Giter Club home page Giter Club logo

Comments (33)

ZackButcher avatar ZackButcher commented on June 26, 2024

Unfortunately I don't have permissions to add labels or update assignees. cc @rshriram @kyessenov

from pilot.

kyessenov avatar kyessenov commented on June 26, 2024

Something to keep in mind is that the cache has to keep track of old versions to be able to stage updates across xDS. We should remove stale versions only when no proxy is utilizing it.

from pilot.

andraxylia avatar andraxylia commented on June 26, 2024

Before we make this optimization, we have to check if it is needed, determine the breaking point, the number of pods or the conditions justifying it.

from pilot.

ZackButcher avatar ZackButcher commented on June 26, 2024

To be clear, the optimization is in the caching. Regardless of caching/performance, we need to invert config generation so its eager so that we're ready for the push-based world of xDS v2.

from pilot.

kyessenov avatar kyessenov commented on June 26, 2024

To @andraxylia 's point, we're stuck with v1 until we can prove v2 performs better. The work will have to happen in a separate envoy adapter module (proxy/envoy2) since this is a large effort.

from pilot.

ZackButcher avatar ZackButcher commented on June 26, 2024

How are we sequencing things? I thought we had to move to v2 APIs to address the 404 issues, which means we need to land updated config handling in 0.3 as well.

from pilot.

andraxylia avatar andraxylia commented on June 26, 2024

My point was about avoiding premature optimization, and relative to the caching/invalidation of the config. I would defer this to when/if needed. We still need to prepare the config for each Envoy instance.
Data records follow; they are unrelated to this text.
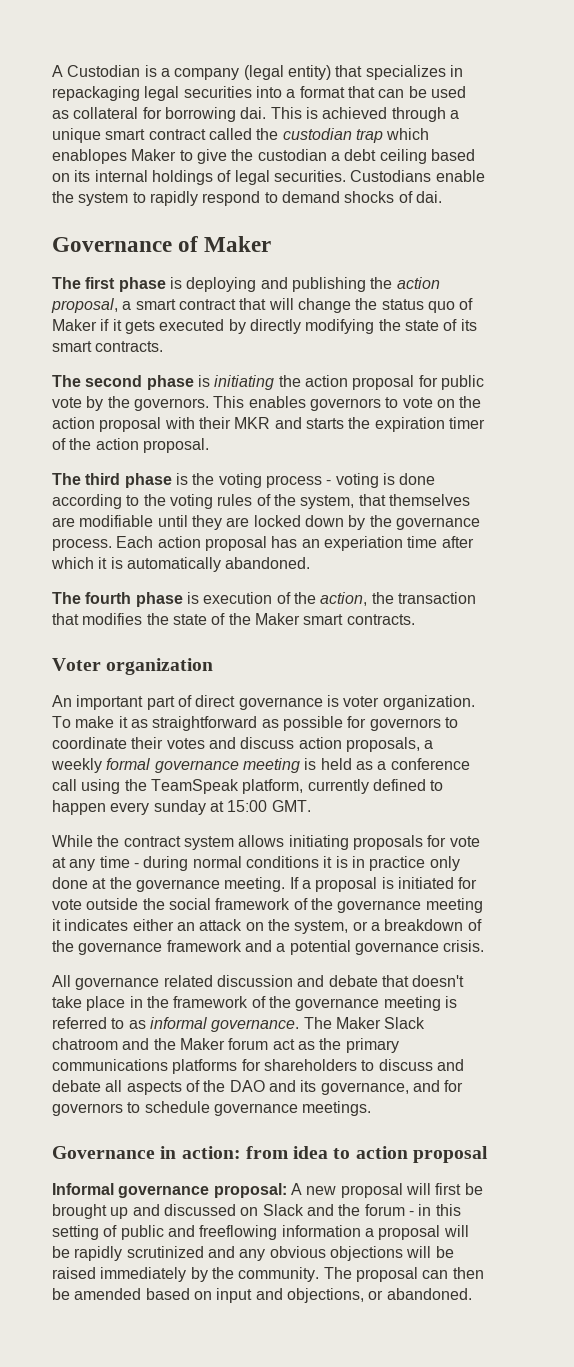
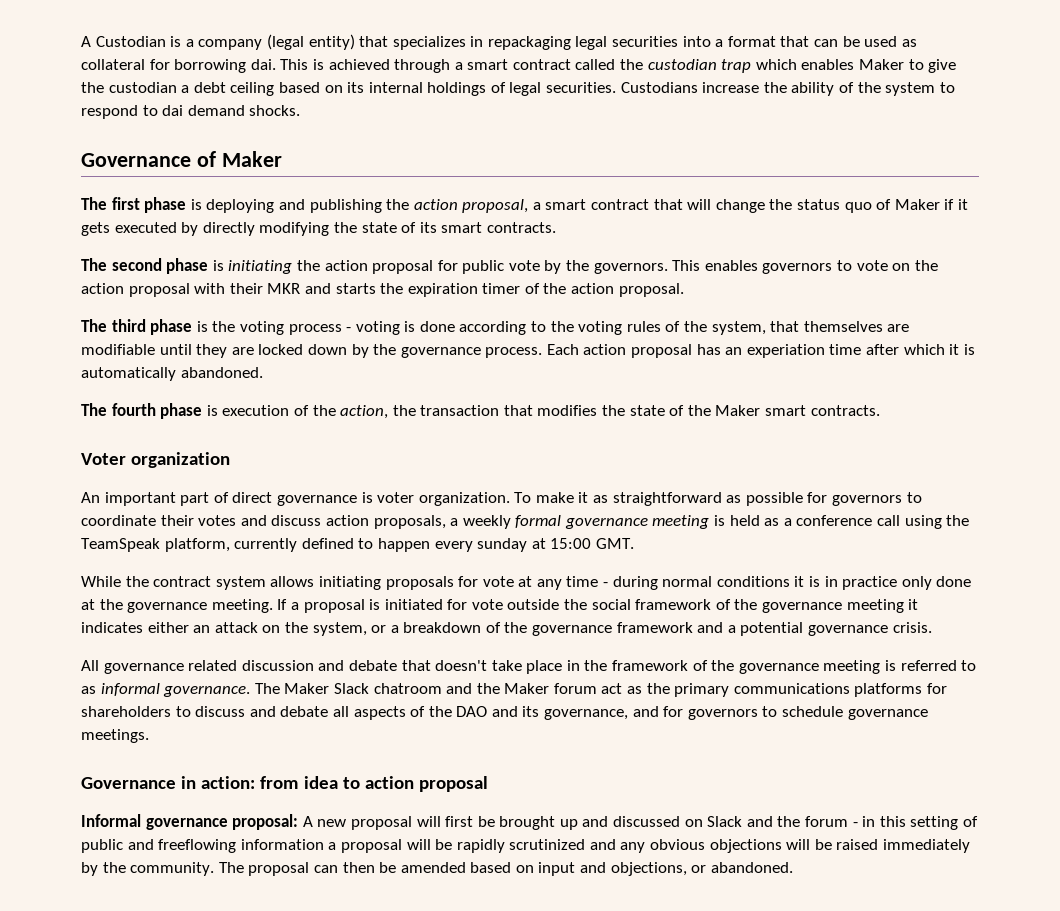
- This is achieved through a unique smart contract called the custodian trap which enablopes Maker to give the custodian a debt ceiling based on its internal holdings of legal securities.
+ This is achieved through a smart contract called the custodian trap which enables Maker to give the custodian a debt ceiling based on its internal holdings of legal securities.
- Custodians enable the system to rapidly respond to demand shocks of dai.
+ Custodians increase the ability of the system to respond to dai demand shocks.

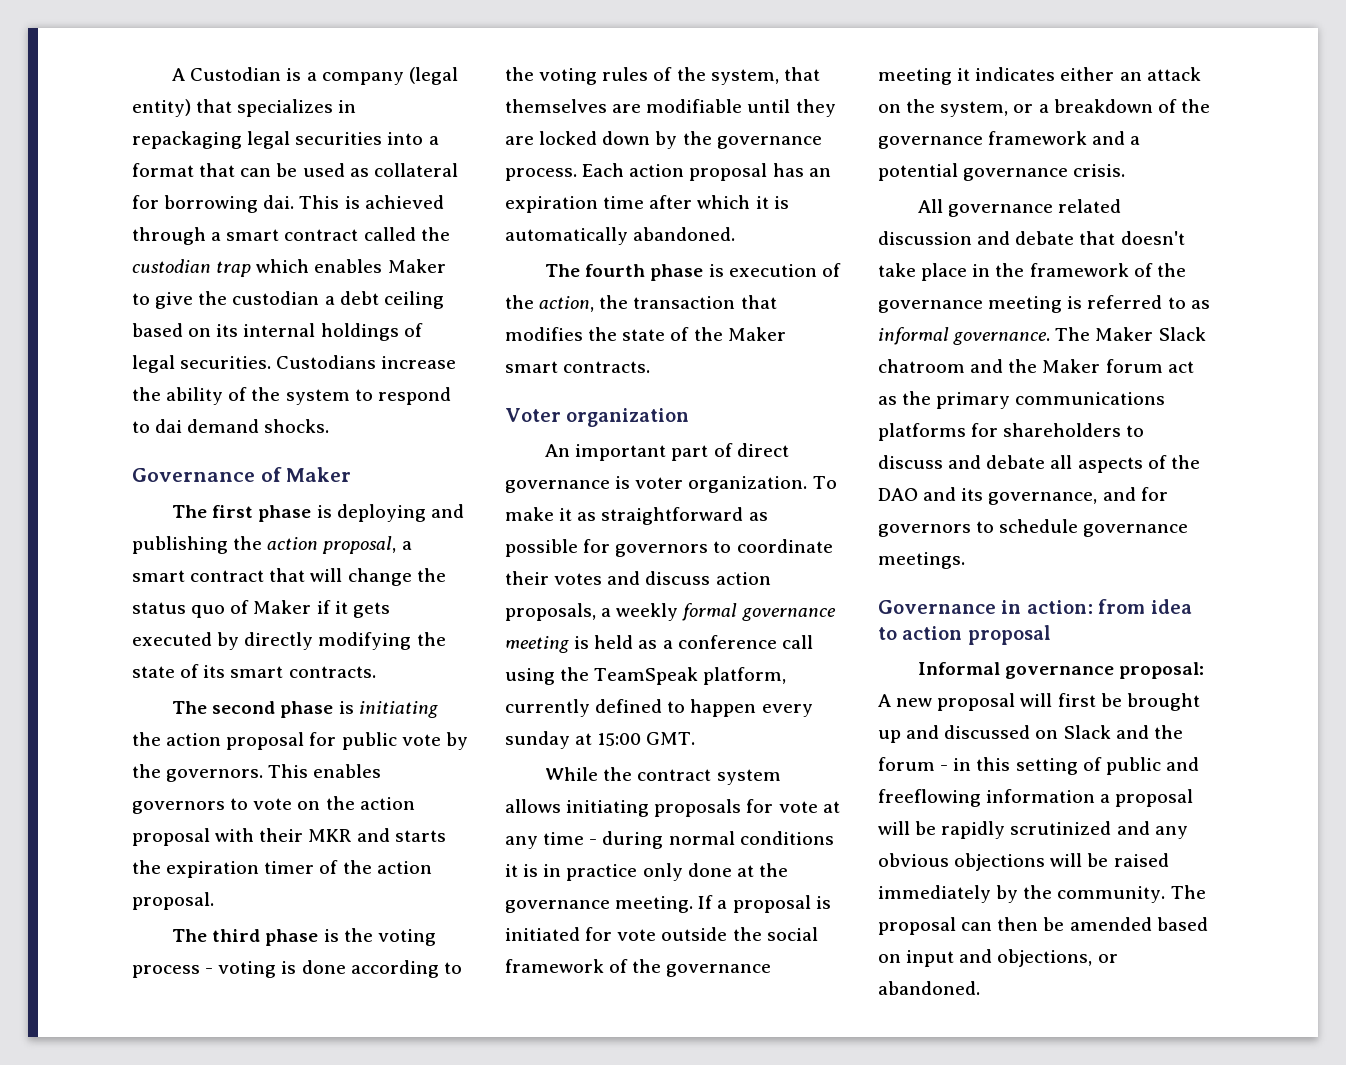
- Each action proposal has an experiation time after which it is automatically abandoned.
+ Each action proposal has an expiration time after which it is automatically abandoned.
We are not stuck with v1, we want to move to v2, and we do not need to prove it performs better than v2, just that the pilot implementation of v2 is production ready. We should also have a way to switch from v1 and v2 and revert if needed, so @kyessenov suggestion is relevant.

Though ADS will solve the 404 issues, they can also be handled separately, in case v2 is not ready with production grade quality for 0.3.

Sequencing wise, I thought #1257 will cover everything, but if we need multiple issues and multiple owners, let's use an epic.

from pilot.

kyessenov avatar kyessenov commented on June 26, 2024

The work has moved to a new envoy org project as there is a lot of complexity in the push/streaming interface. It's definitely far from a single issue/epic.
I can't vouch that we can reach parity with v1 since there are some serious semantic differences (deprecation of bind_to_port that need to be reconciled).

from pilot.

rshriram avatar rshriram commented on June 26, 2024

@andraxylia how do you envision the 404s can be solved with v1? I would be interested in exploring that solution.

from pilot.

costinm avatar costinm commented on June 26, 2024

There are several ways to solve the 404. The most direct is to fix Envoy, so it returns 503 as expected.
AFAIK there is no technical reason to return a 404 if a route exists but the cluster is not yet available.

The solution that I am proposing is to change the proxy agent, and have it download the full config before
starting envoy, and act as a local caching proxy. The primary goal of this will be to handle cases where
the pilot becomes unavailable, in particular for hybrid/onprem cases.

Obviously, such a cache could directly expose a v2 API - converting from v1 into v2 is apparently what Envoy is doing internally as well if I understood it correctly. And the code can be extremely simple - only
depends on grpc, http/json and the interfaces defined by envoy.

It is also ok to start with a v1 cache in the agent - only special behavior is to not return routes or listeners
until all dependent clusters/routes have been downloaded. On top of this it may allow some local overrides and/or templates.

Even if envoy is fixed to not return 404 on miss-config - it is likely we'll still need to properly deal with
cases where pilot becomes unavailable, cascading failures can be pretty bad.

As a side note - the local cache + proxy can also greatly simplify push and reduce the complexity of
pilot.

from pilot.

kyessenov avatar kyessenov commented on June 26, 2024

I think using the agent to serve xDS is an interesting solution for stickiness of the updates. The agent can sequences the polled updates in the order that Envoy would always have internally consistent view of the config. The logic to sequence updates is required in v2 implementation, so this is just moving it closer to the proxy.

The downside is the increase in the complexity in the agent. We've been fighting for simplification of the agent since it's attached to every single pod.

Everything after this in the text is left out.